- [AIM OF THE TASK] Only the lines from the one containing "position: absolute;" through the last line below should be written out, exactly and with both ends kept.

- [EXTRACTED INFORMATION]
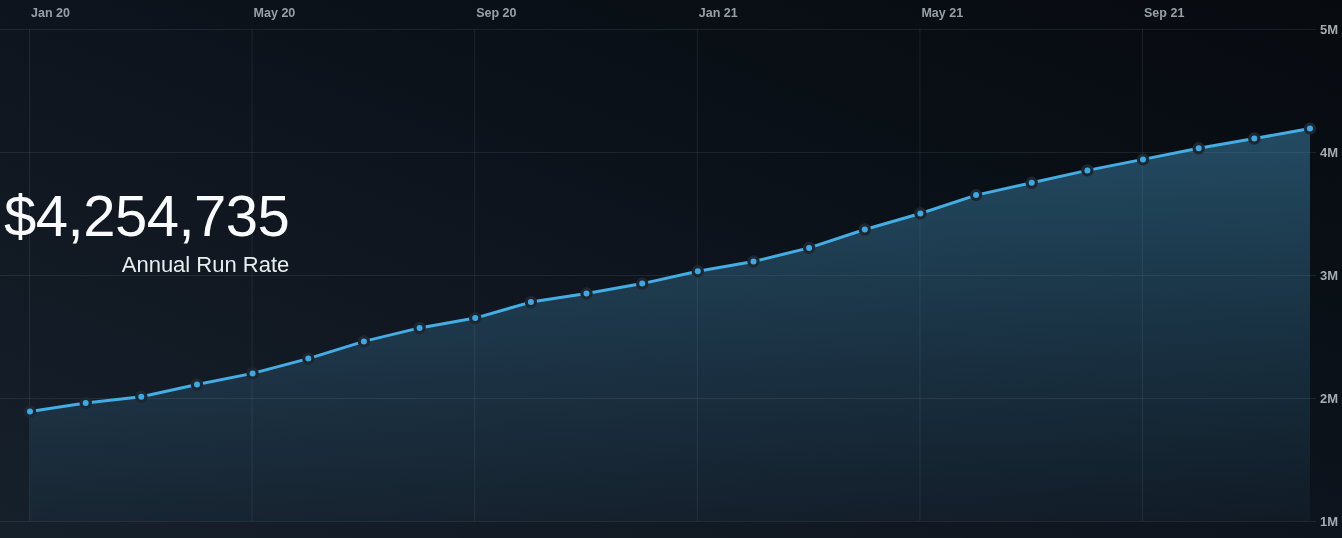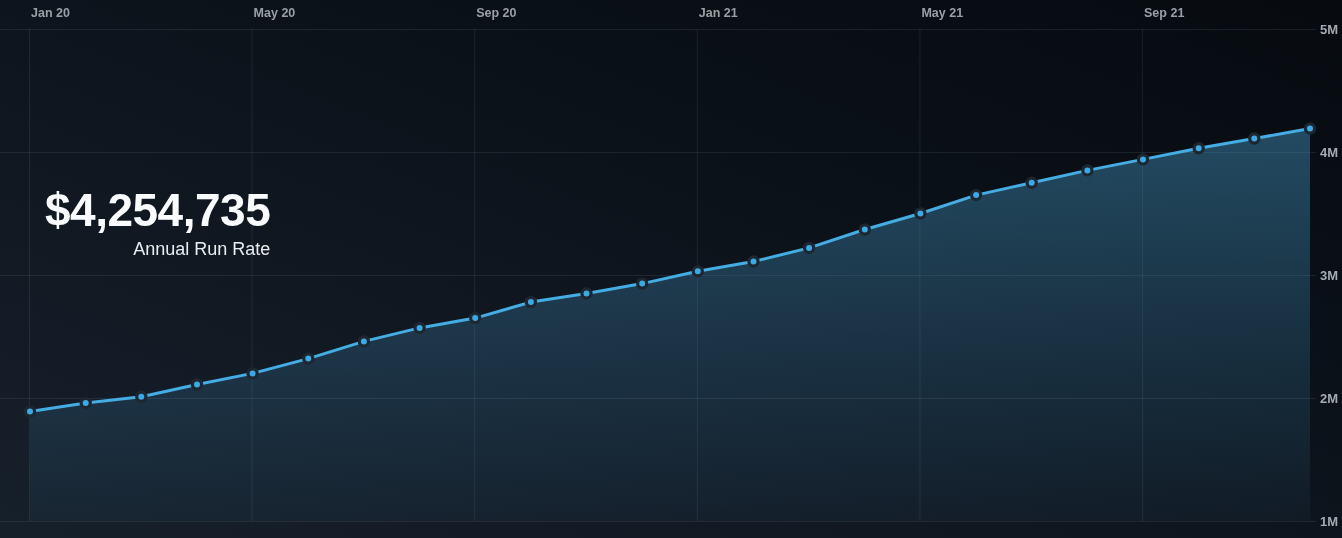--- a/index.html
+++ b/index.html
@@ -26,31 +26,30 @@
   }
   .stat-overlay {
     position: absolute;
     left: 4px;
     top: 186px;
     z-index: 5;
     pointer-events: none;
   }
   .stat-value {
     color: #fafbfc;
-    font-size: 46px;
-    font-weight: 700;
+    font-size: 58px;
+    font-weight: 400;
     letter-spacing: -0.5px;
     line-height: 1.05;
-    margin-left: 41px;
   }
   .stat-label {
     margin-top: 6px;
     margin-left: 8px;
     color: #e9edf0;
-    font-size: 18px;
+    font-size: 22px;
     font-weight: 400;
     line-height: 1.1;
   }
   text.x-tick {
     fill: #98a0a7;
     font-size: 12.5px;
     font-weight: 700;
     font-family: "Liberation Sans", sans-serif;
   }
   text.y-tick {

- [RESULT FOR THIS TASK]
     position: absolute;
     left: 4px;
     top: 186px;
     z-index: 5;
     pointer-events: none;
   }
   .stat-value {
     color: #fafbfc;
-    font-size: 46px;
-    font-weight: 700;
+    font-size: 58px;
+    font-weight: 400;
     letter-spacing: -0.5px;
     line-height: 1.05;
-    margin-left: 41px;
   }
   .stat-label {
     margin-top: 6px;
     margin-left: 8px;
     color: #e9edf0;
-    font-size: 18px;
+    font-size: 22px;
     font-weight: 400;
     line-height: 1.1;
   }
   text.x-tick {
     fill: #98a0a7;
     font-size: 12.5px;
     font-weight: 700;
     font-family: "Liberation Sans", sans-serif;
   }
   text.y-tick {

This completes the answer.